To establish validity, it is important to show not only that the instrument is associated with measures of the same concept but also that it is not associated with measures of concepts that are different. In establishing discriminant validity, you first need to hypothesize what measures you expect to be different from your instrument. Then you examine the level of agreement between the instrument and the criterion, as indicated by a correlation coefficient. In this case, you would want to see a correlation coefficient that is small and not statistically significant.

Construct Validity

Construct validity represents the most complex and comprehensive form of validation. Construct validity is used when an investigator has developed a theoretical rationale underlying the test instrument. The researcher moves through different steps to evolve supporting evidence of the relationship of the test instrument to related and distinct variables. Construct validity is based on not only the direct and full measurement of a concept, but also the theoretical principles related to the concept. Therefore, the investigator who attempts construct validity must consider how the measurement of the selected concept relates to other indicators of the same phenomenon.

The researcher who is developing a measure of depression will base a set of expectations of the measurement outcome on sound theory about the nature of depression. If the instrument is a self-report of depression based in cognitive-behavioral theory, the researcher will hypothesize that certain behaviors and thoughts, such as lethargy, agitation, appetite changes, and melancholia, will frequently be found in subjects who score as “clinically depressed.” Thus, the relationship of the scale score to other expected relationships will be measured as an indicator of construct validity.

Validating a Scale

There are many complex approaches to construct validity, including various types of factor analysis (see Chapter 19) and confirmatory structural equation modeling.

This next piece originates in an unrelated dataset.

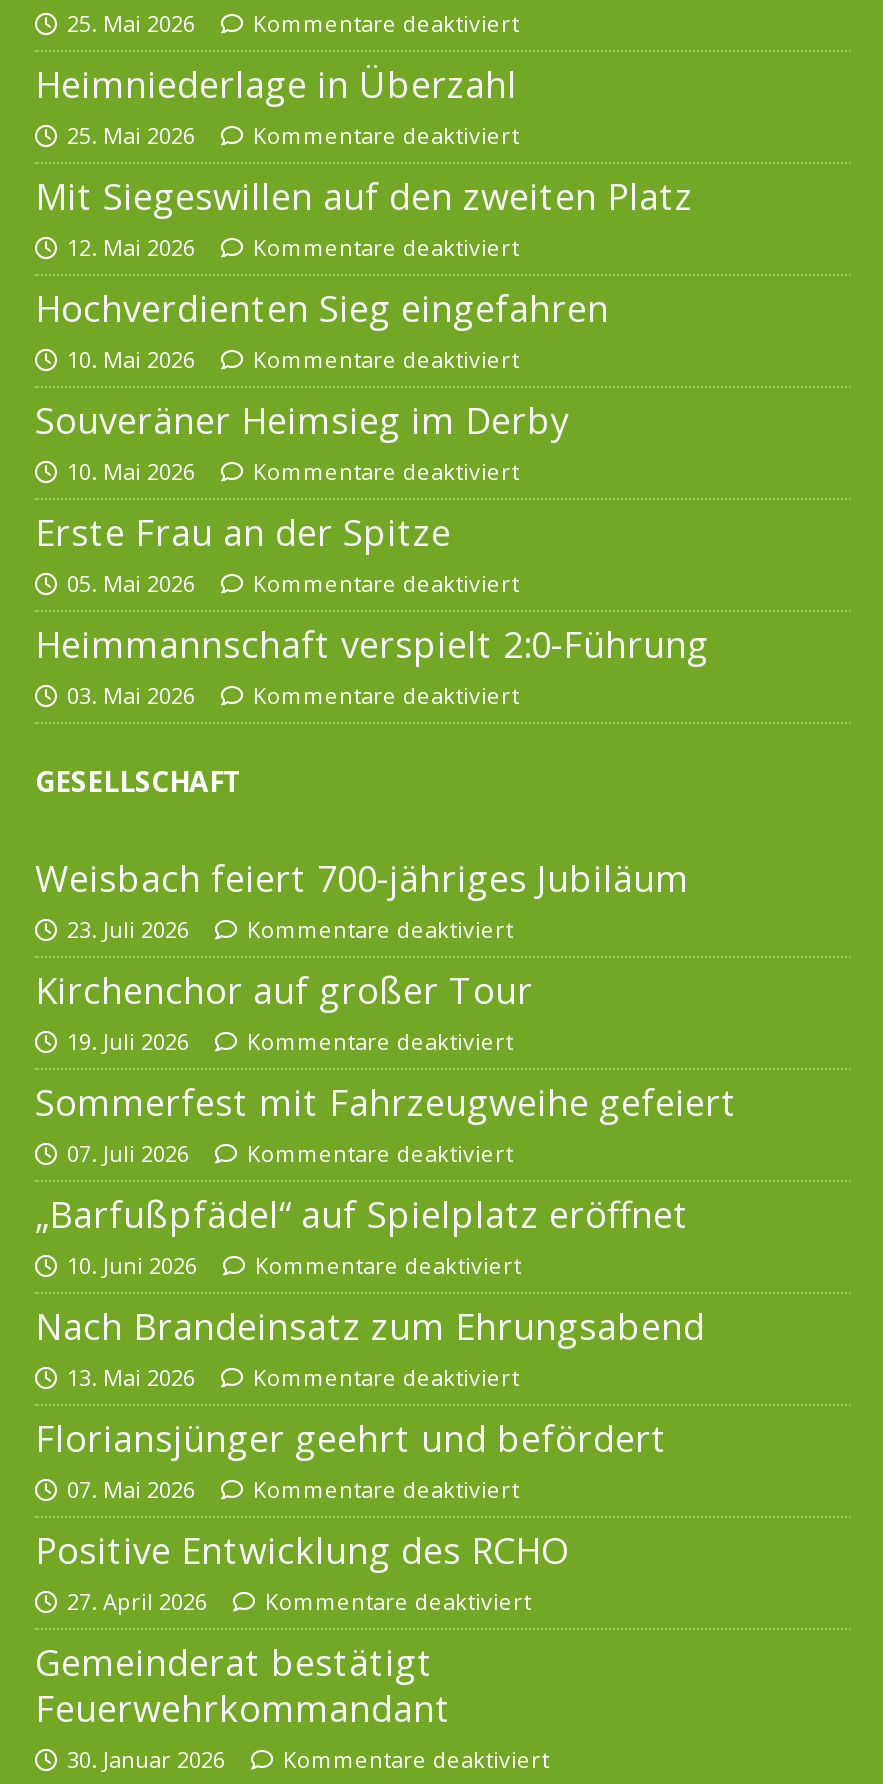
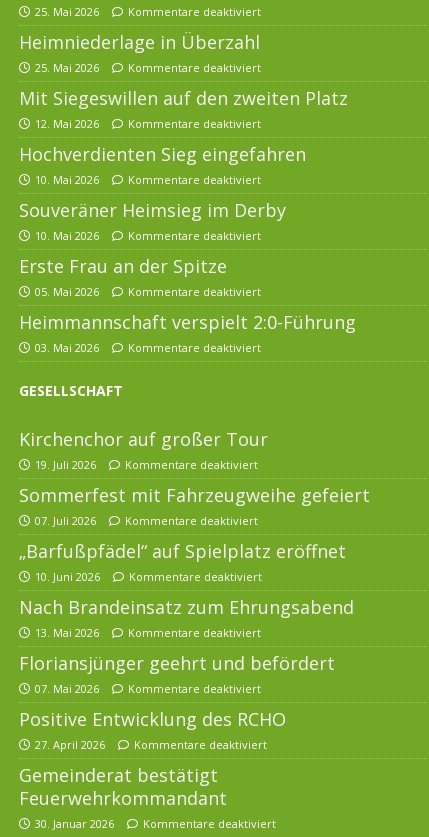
- Weisbach feiert 700-jähriges Jubiläum
- 23. Juli 2026
- Kommentare deaktiviert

When validating a scale, it is important to consult with a psychometrician or statistician who is familiar with measurement development. The validation of a scale is ongoing; each form (content, criterion, and construct) builds on the other and occurs progressively or sequentially.

Considerations in selecting a measure

A basic action process in experimental-type research is selecting a measure to use in a study. A vast array of measures is available to health and human service researchers, and the selection of one measure over another should be based on a conscious recognition of the type of information that each measure will yield and its relative strengths and limitations.

Purpose of Assessment

In choosing a measure for your study, you first must match the purpose of your investigation to the intent of a particular instrument. This is the most elemental step in choosing a measure. You must clearly articulate what you want to measure and why.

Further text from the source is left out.